Internet maven Marshall (Ultimate Guide to Facebook Advertising, 2017, etc.) joins with Google AdWords evangelist Rhodes and web specialist Todd, two debut authors, to delve deeply into advertising on the world’s leading search engine. This voluminous fifth edition boasts 37 chapters that manage to address the needs of both novice and advanced users of Google AdWords. For the real pros, the authors serve bonus material online (at perrymarshall.com/supplement) that includes extended reports and videos. Keywords are the core of Google AdWords, and this book authoritatively explains how to find profitable ones, implement keyword matching, and use the Google Keyword Planner. The content is more expansive than keywords alone; also included are excellent chapters on writing Google ads, following the company’s editorial guidelines, split testing, conversion tracking, bidding strategies, and more. The manual also goes beyond Google AdWords to cover landing pages, Google’s Display Network, advertising on YouTube, Google Shopping Campaigns, Google Analytics, and remarketing (aka behavioral retargeting), which the authors call “the single most profitable online advertising strategy.” The chapters on marketing are particularly astute. For example, an ode to the 80/20 rule (with material extracted and condensed from Marshall’s book on the subject) takes the popular formula and demonstrates how it can extend to online marketing and “just about everything you can measure in a business.” A smart chapter regarding the use of email marketing offers tips for how to transform clicks generated through Google AdWords into a valuable list that can be used for long-term cultivation.
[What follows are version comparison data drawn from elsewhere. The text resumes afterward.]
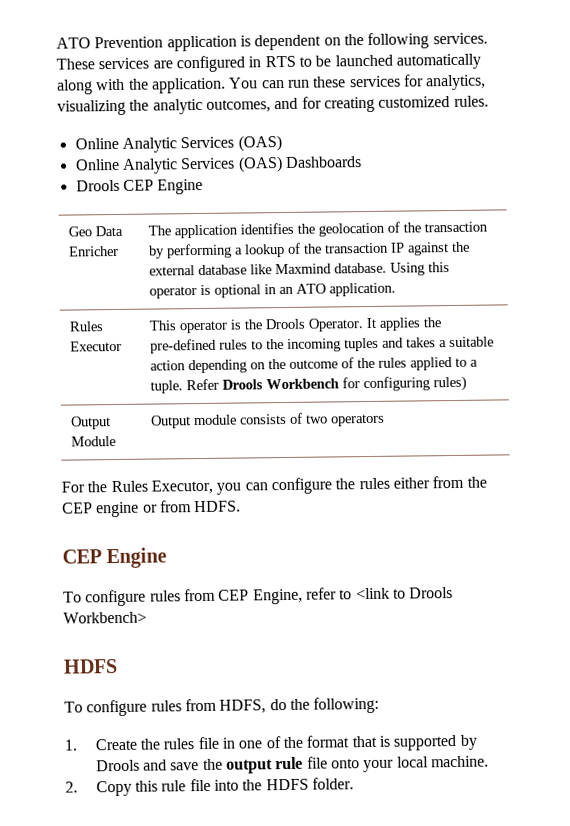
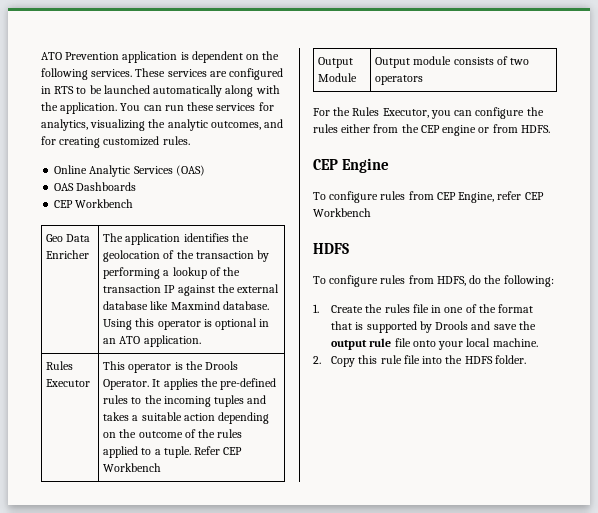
[74,156,362,174] [75,178,204,195] Online Analytic Services (OAS) Dashboards // Drools CEP Engine -> [54,182,137,191] [54,199,134,208] OAS Dashboards // CEP Workbench
[221,375,467,392] Drools Workbench for configuring rules) -> [223,447,243,455] [103,463,162,472] CEP Workbench
[339,587,454,600] [63,611,147,624] to <link to Drools Workbench> -> [524,192,544,200] [313,208,371,217] CEP Workbench

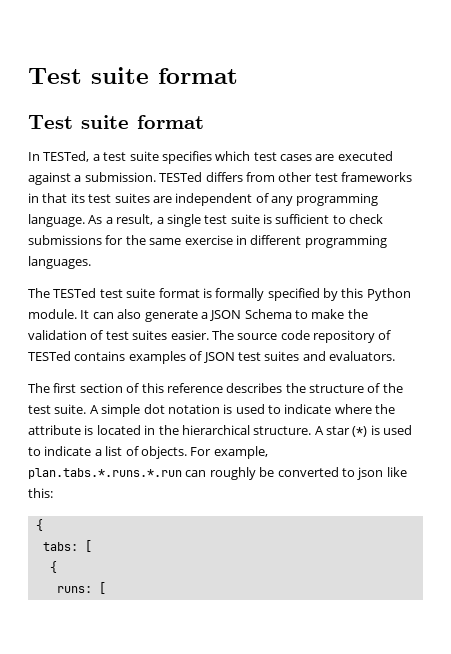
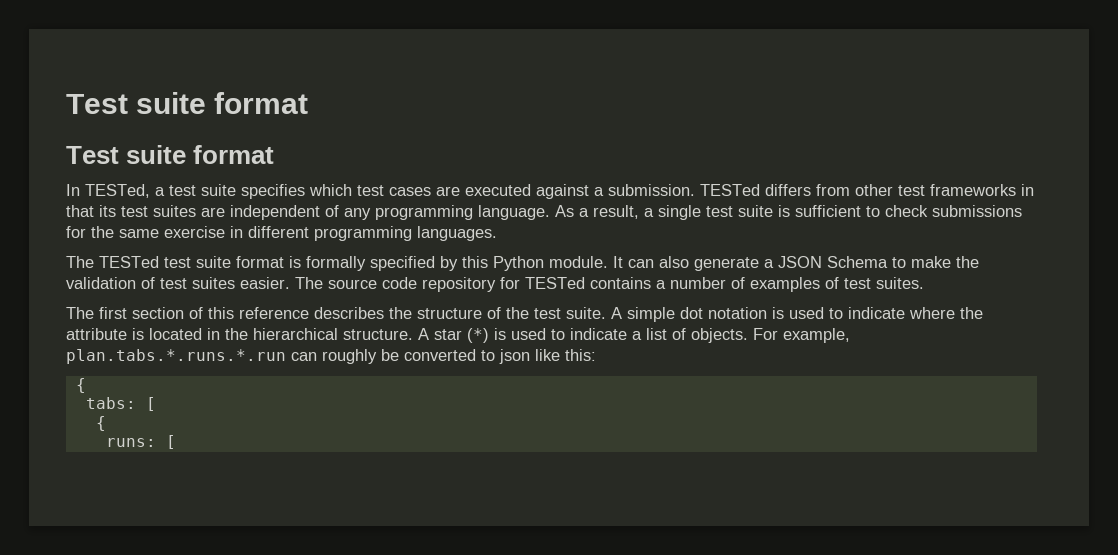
[378,330,392,340] of -> [500,277,520,289] for
[128,351,395,364] examples of JSON test suites and evaluators. -> [656,277,924,292] a number of examples of test suites.

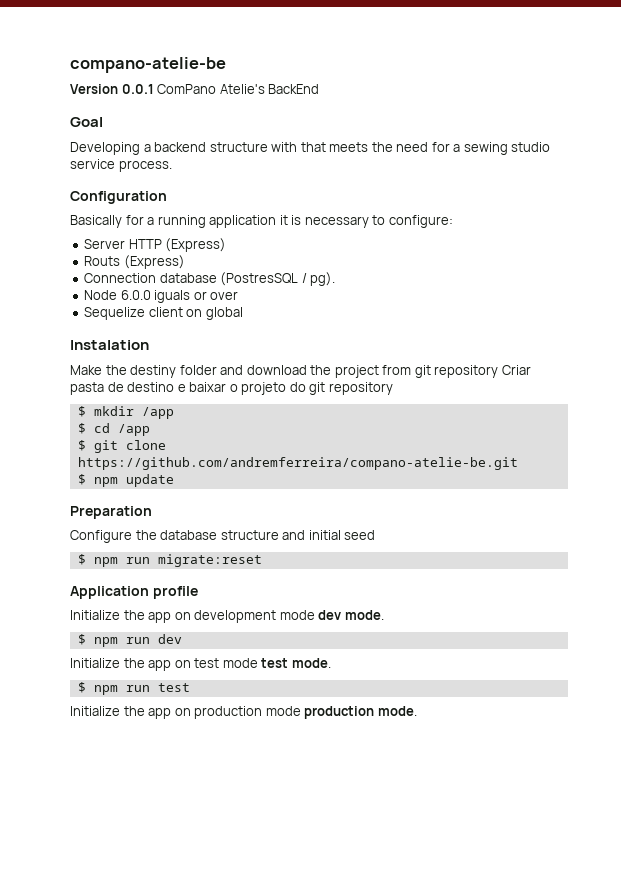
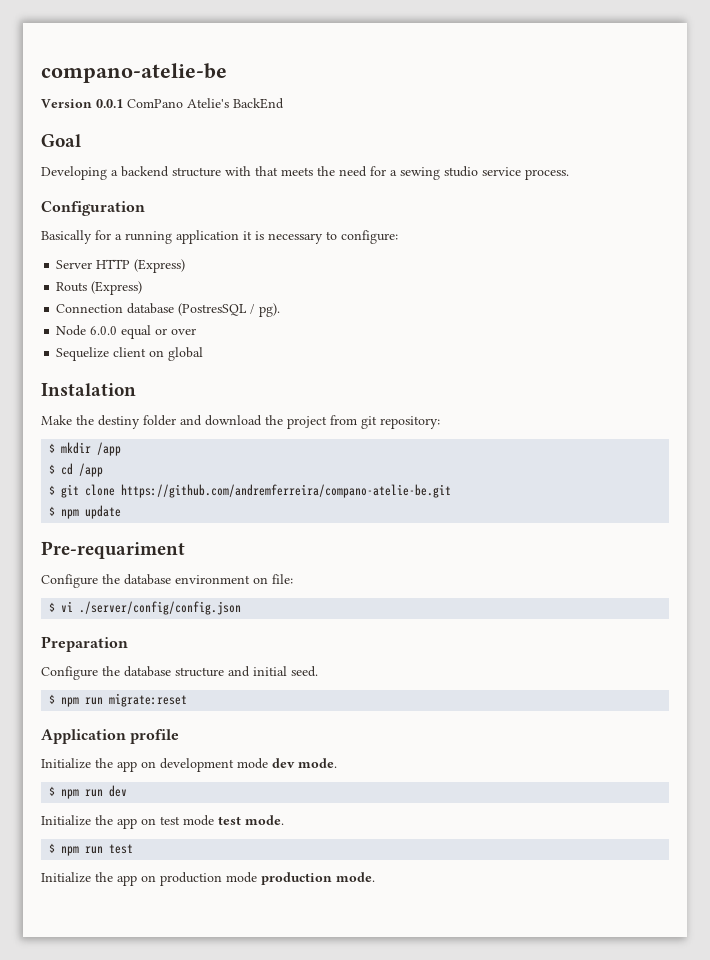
[154,290,191,303] iguals -> [121,325,152,339] equal
[434,365,531,378] [70,382,393,395] repository Criar pasta de destino e baixar o projeto do git repository -> [380,416,440,429] repository:
(174, 480) none -> [41,541,185,559] [41,574,293,588] [49,601,242,615] // Pre-requariment // Configure the database environment on file: // $ vi ./server/config/config.json
[344,530,376,540] seed -> [291,666,318,677] seed.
The how-to’s throughout the volume are its greatest strength because the authors not only provide lucid explanations, they often include screenshots that illustrate tactics and techniques as well. Oversize pages enhance the screenshots, and frequent sidebars facilitate readability. In a novel nod to online marketing’s direct marketing roots, the authors include a number of excerpts from the 1923 book Scientific Advertising by Claude Hopkins. “Uncle Claude,” as this outstanding guide affectionately calls him, pioneered results-driven advertising, so celebrating Hopkins by relating his timeless wisdom to modern-day marketing is a nice touch.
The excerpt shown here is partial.